And now, we're basically done because we know the conditional probability of

observing another one given a particular p value is just p, right?

Because we know what p is. So, condition on that, the chance that

we're getting, a coin flipped of head is just p.

So, we have to unconditionalize it by integrating this answer p, across the

probability distribution f of p for p from zero to one.

And, substituting that complicated looking expression f of p and doing the integral

against getting the steps from integral tables, the answer is remarkable and

remarkably simple, s + one over n + two. Let's recap.

We started by saying that, you want mid prediction, right?

But, hold on first. You know something about a model.

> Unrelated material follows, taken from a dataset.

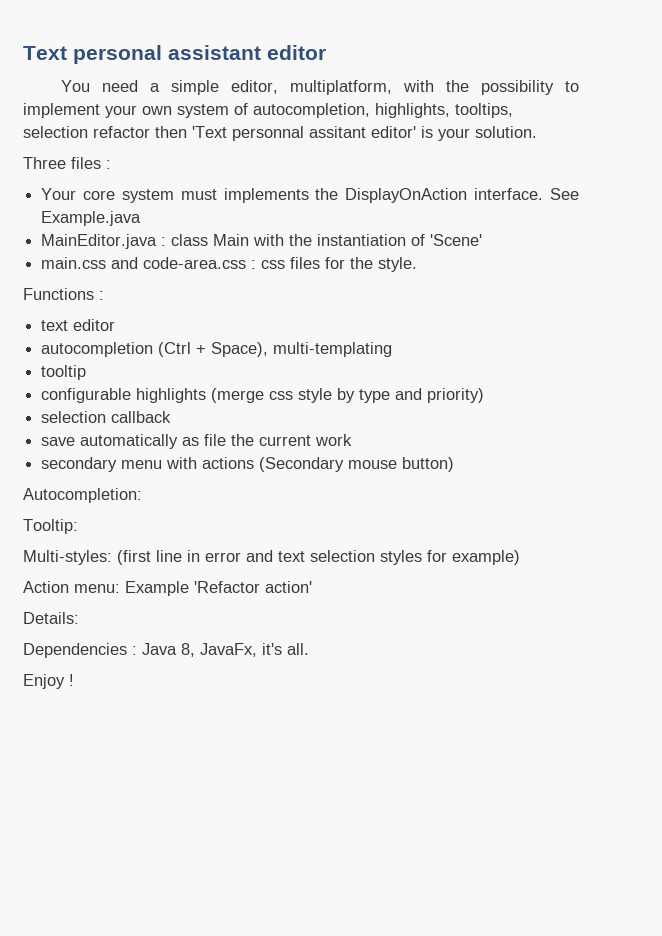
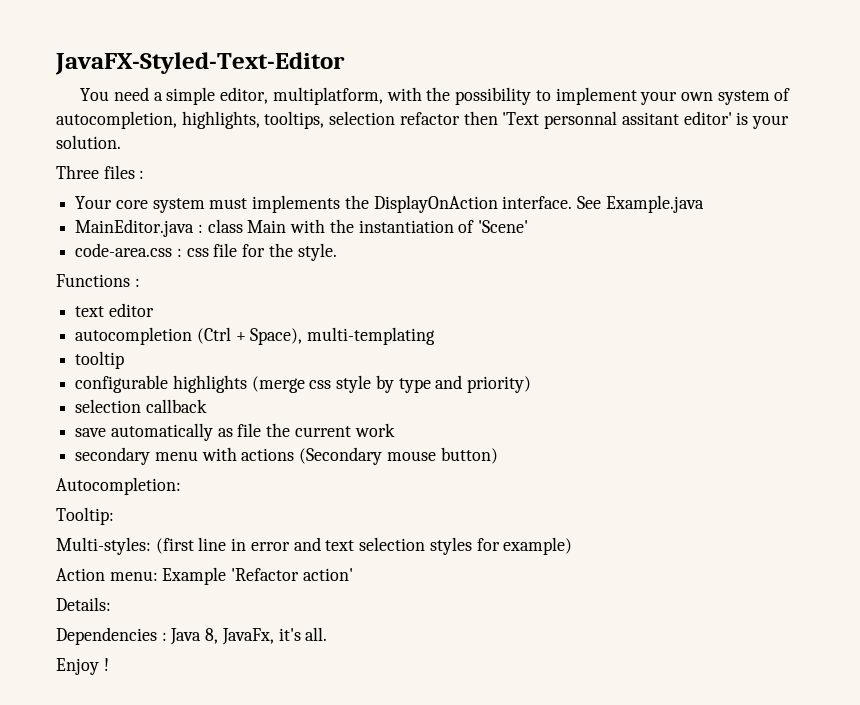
[23,45,326,64] Text personal assistant editor -> [55,52,345,75] JavaFX-Styled-Text-Editor
[41,257,139,269] main.css and -> (529, 226) none
[290,257,321,269] files -> [213,243,238,257] file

So, based on your observation, first view of the model around p, and that's how we

get to the distribution of p. Then, you make prediction and the answer

is s + one over n + two which is clearly not s over n.

So, mathematically, you know this is the right answer if you follow Bayesian

analysis. But, intuitively, why not s over n?

Well, here's one way to intuitively make yourself feel comfortable.

The moment I tell you this prior information about a model, it's as if I've

told you that I've run for free two trials.

One trial shows up heads, one trial shows up a tail.

So, when you tally you should say, it's n plus two trials.

And the number of heads I've observed is s plus one, okay?

Because the impact of that prior knowledge about the underlying model is, roughly

speaking, intuitively speaking, equivalent to as if you had free runs.

Two of them, one showing head, one showing tail.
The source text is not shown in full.